You quote your mathematics professor as writing: ”Two points of interest from that book. First, how did Descartes create the notion to mathematize everything and call it a unified method for science? The answer: as the result of a psychotic dream, or series of dreams.”

Note that the question is whether what Descartes said about mathematics is true or false and NOT how he got the idea. As Schumpeter put it: “Remember: occasionally, it may be an interesting question to ask why a man says what he says; but whatever the answer, it does not tell us anything about whether what he says is true or false.”

Psychologism, i.e. imputing a motive as an explanation for some phenomenon, is the preferred mode of morons to explain the world. Freud started this popular pastime with delivering an assortment of complexes, mostly taken from Greek mythology. Mirowski then continued this bunkum by importing penis envy as physics envy into economics.

In the same vein, Susan Feiner comments: “The Flight to Objectivity, Susan Bordo, makes a strong feminist case that ‘objectivity’ ala Cartesian world view is a psychological attempt to contain & order the massive anxiety produced by the reams of new knowledge challenging Catholic orthodoxies about natur, power, right.”

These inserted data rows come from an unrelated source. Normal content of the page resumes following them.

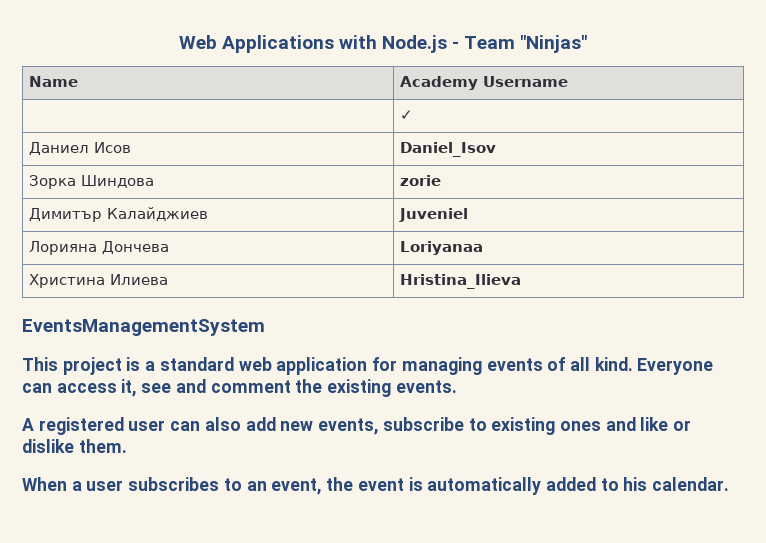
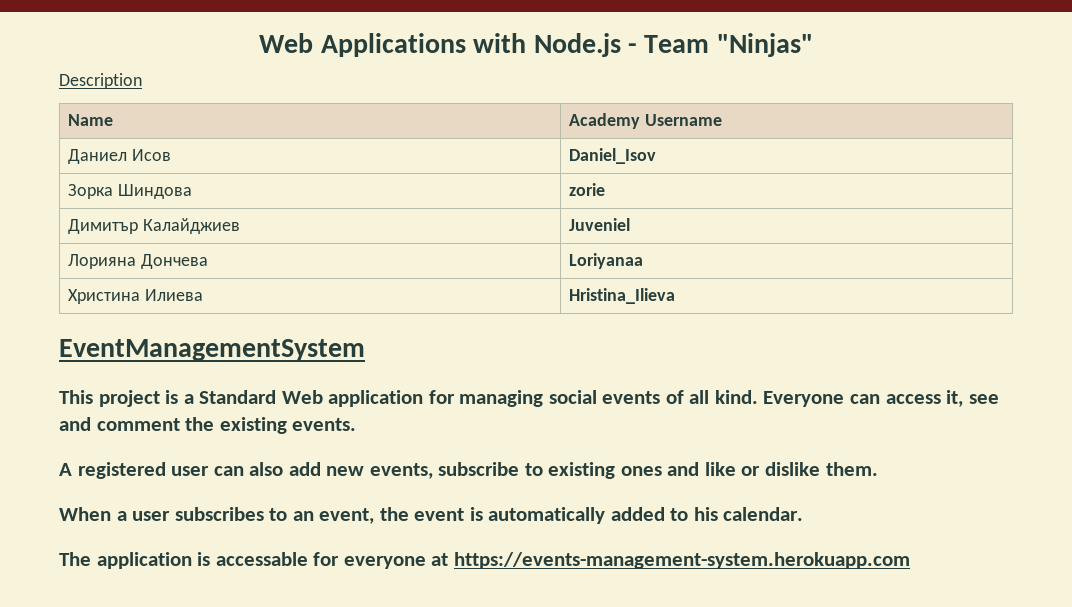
(588, 44) none -> [59,73,142,89] // Description
[399,110,413,120] // | ✓ -> (722, 120) none
[22,319,265,336] EventsManagementSystem -> [59,339,365,361] EventManagementSystem
[159,357,272,371] standard web -> [199,390,323,404] Standard Web
(482, 366) none -> [548,390,597,404] social
(730, 484) none -> [59,552,910,569] // The application is accessable for everyone at https://events-management-system.herokuapp.com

Isn’t it amazing that psychologism has an easy explanation for everything? And isn’t it amazing that psychologists have never heard of Popper’s methodological dictum that a theory that explains everything explains nothing.

Second-guessing other people’s motives is NOT science for the simple reason that there is NO WAY to determine whether the guess is true or false. As a matter of principle, scientists do not touch questions like Had Adam a navel? or How many angels can dance on a pinpoint? because they know that there is NO WAY to determine the truth content of these statements.

Second-guessing other people’s motives is a no-go in the realm of science but the main occupation in the realm of politics. Politics is the intellectual swamp where ‘nothing is clear and everything is possible’ (Keynes) and where anything goes.

Social sciences is an oxymoron because, as Feynman showed, the so-called social sciences are in fact cargo cult sciences. “They’re doing everything right. The form is perfect. ... But it doesn’t work. ... So I call these things cargo cult science, because they follow all the apparent precepts and forms of scientific investigation, but they’re missing something essential.”

What is missing in the so-called social sciences is scientific competence. And the incompetence is clearly visible in the treatment of mathematics. What the mathiness discussion has shown is that neither orthodox nor heterodox economists have managed to put math to good use for the advancement of economics.

What economics has first of all to do is to get out of the so-called social sciences.

There are concepts that are both economic and measurable, e.g. wage rate, labor time, output, price, consumption expenditures, profit, etc. It seems to be a rather straightforward idea for economists to show how their foundational concepts are logically interrelated. This is the very precondition of coherent talk about the economy. It is a fact, though, that economists have not managed to define their basic concepts consistently.#1 In marked contrast, every physics student knows how the basic concepts of their subject matter, e.g. mass, force, energy, velocity, acceleration, fit logically together, and relate to reality. Economists do not even know what profit is.

It is NOT physics envy to insist that economists define their basic concepts consistently. And it is NOT the result of a psychotic dream to insist that economists satisfy the criteria of scientific truth, i.e. material and formal consistency. It is orthodox and heterodox economics that is a proto-scientific neurotic nightmare.

You say: “Mathematical social sciences, including economics, is a bad idea!” Yes, but materially and formally consistent economics is a good idea.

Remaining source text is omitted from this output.